Stories
Slash Boxes
Comments

SoylentNews is people

posted by Fnord666 on Friday May 03 2019, @12:39PM   Printer-friendly
from the living-on-the-edge dept.

What is 768K Day, and Will It Cause Internet Outages?

You might have heard about a topic that's gaining some attention in industry discussions (such as in the recent ZDnet.com article), about an event that could potentially cause significant disruptions across the Internet—the so-called "768k Day". This day is the point in time sometime in the near future (some speculate in the coming month) when the size of the global BGP[*] routing table is expected to exceed 768,000 entries. Why is this a big deal?

In 2014, on what we now know as "512k Day", the IPv4 Internet routing table exceeded 512,000 BGP routes when Verizon advertised thousands more routes to the Internet. Many ISP and other organizations had provisioned the size of the memory for their router TCAMs for a limit of 512K route entries, and some older routers suffered memory overflows that caused their CPUs to crash.

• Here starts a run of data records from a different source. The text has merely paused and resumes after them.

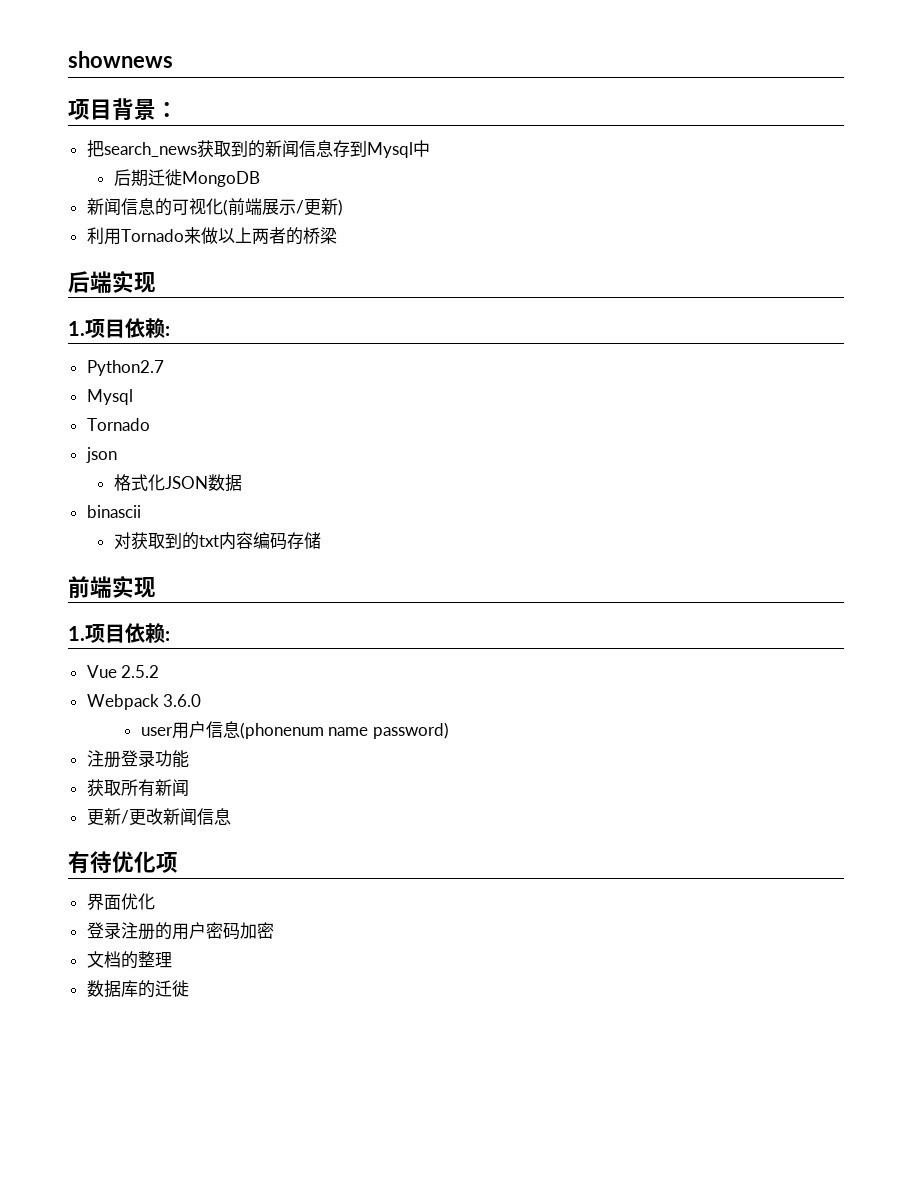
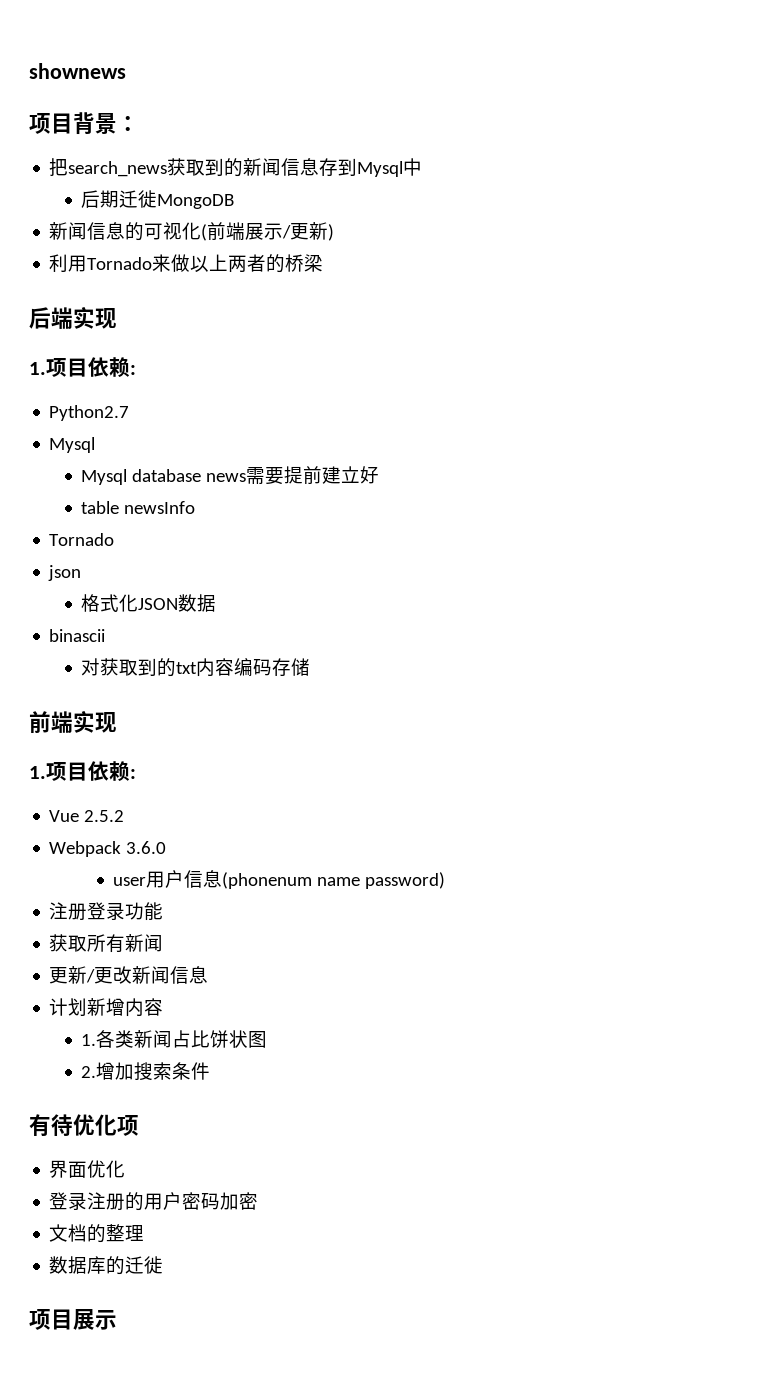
(133, 397) none -> [81,466,380,485] [81,501,196,514] // Mysql database news需要提前建立好 // table newsInfo
(231, 816) none -> [49,998,164,1017] [81,1030,268,1048] [81,1062,211,1081] // 计划新增内容 // 1.各类新闻占比饼状图 // 2.增加搜索条件
(189, 988) none -> [29,1309,117,1330] // 项目展示

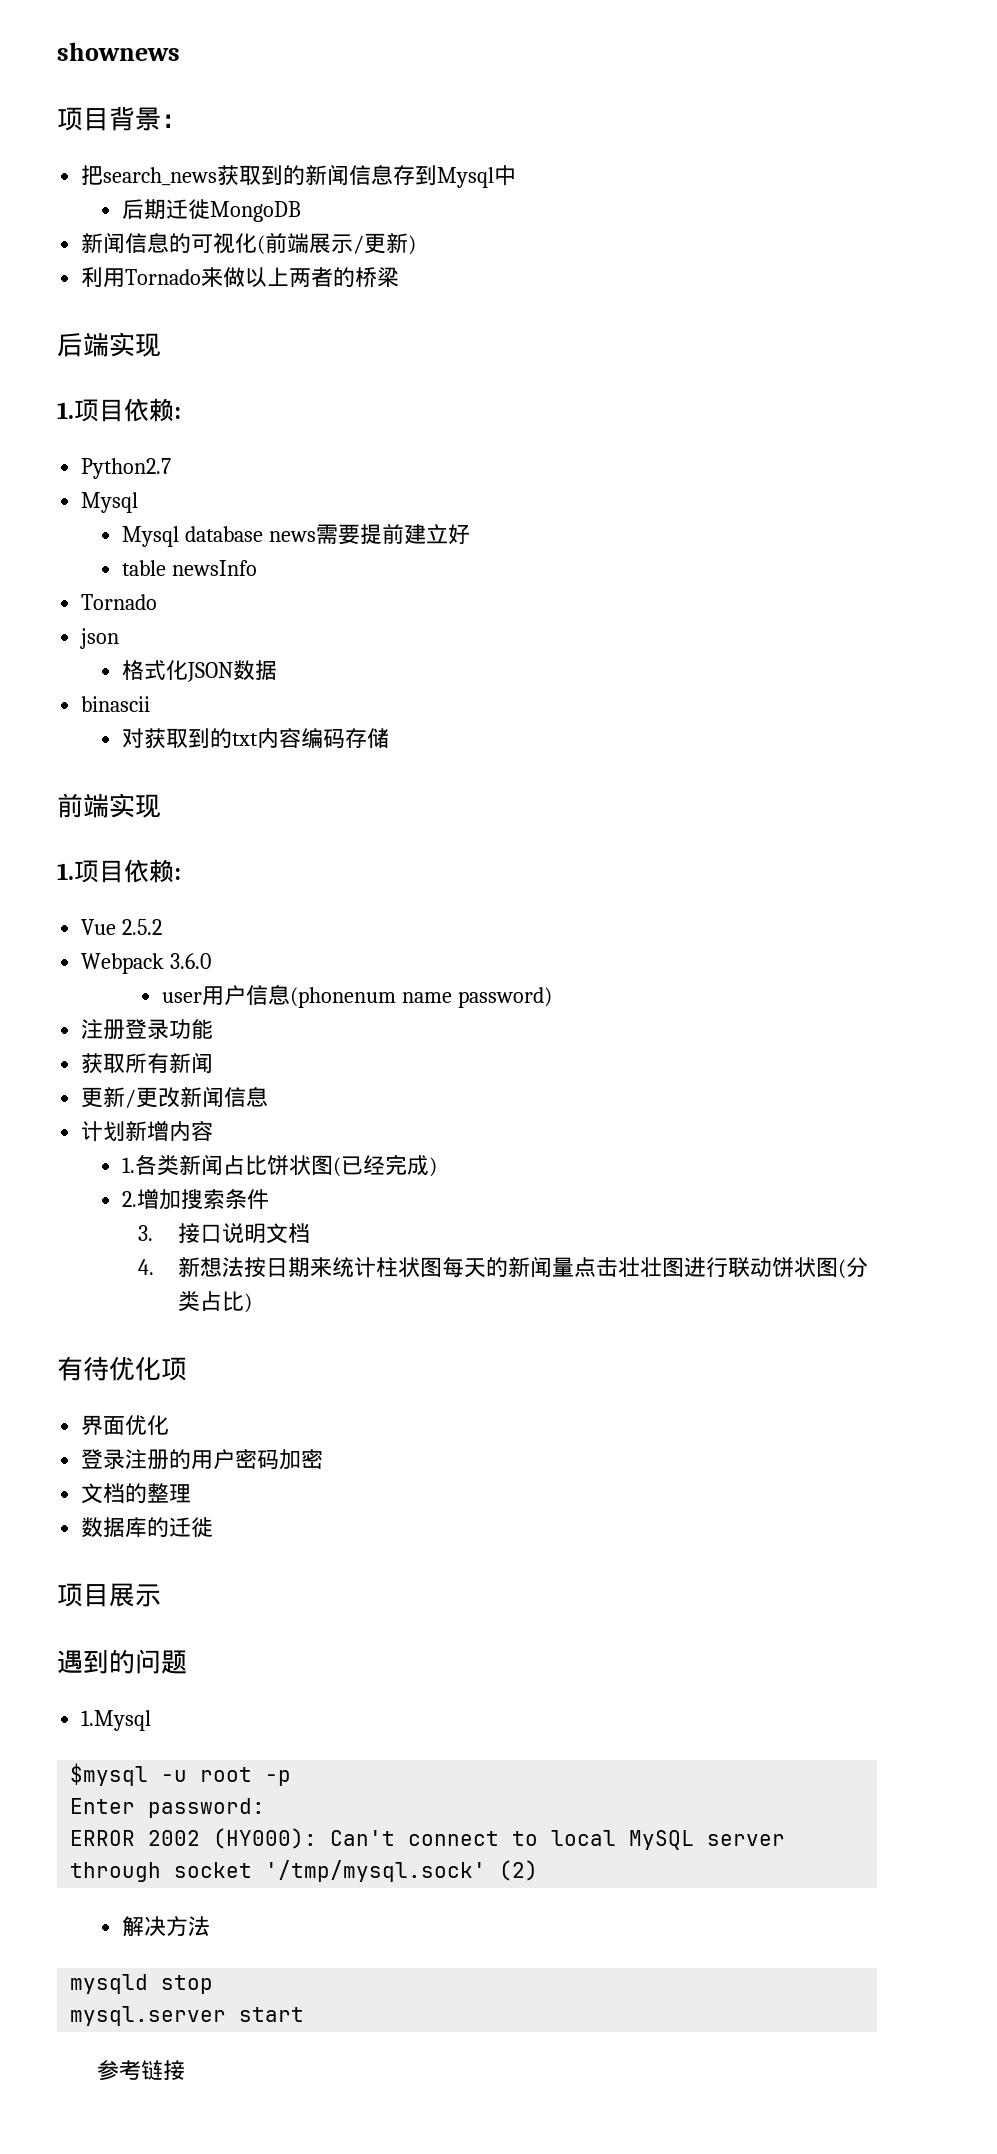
(268, 1039) none -> [332,1154,437,1177] (已经完成)
(211, 1071) none -> [137,1223,311,1244] [137,1256,869,1279] [178,1291,253,1313] // 3.接口说明文档 // 4.新想法按日期来统计柱状图每天的新闻量点击壮壮图进行联动饼状图(分类占比)
(117, 1320) none -> [57,1649,187,1674] [81,1710,152,1731] [70,1763,292,1786] [70,1798,266,1818] [70,1828,786,1850] [70,1860,539,1882] [121,1916,210,1937] [70,1974,214,1994] [70,2006,305,2026] [97,2060,186,2081] // 遇到的问题 // 1.Mysql // $mysql -u root -p // Enter password: // ERROR 2002 (HY000): Can't connect to local MySQL server through socket '/tmp/mysql.sock' (2) // 解决方法 // mysqld stop // mysql.server start // 参考链接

The crashes on old routers, in turn, created significant packet loss and traffic outages across the Internet, even in some large provider networks. Engineers and network administrators scrambled to apply emergency firmware patches to set it to a new upper limit. In many cases, that upper limit was 768k entries.

[...] Fast forward five years later, and the upcoming 768k Day is an echo of 512k Day, just with a higher threshold. So, some are worried that the Internet could have similar problems.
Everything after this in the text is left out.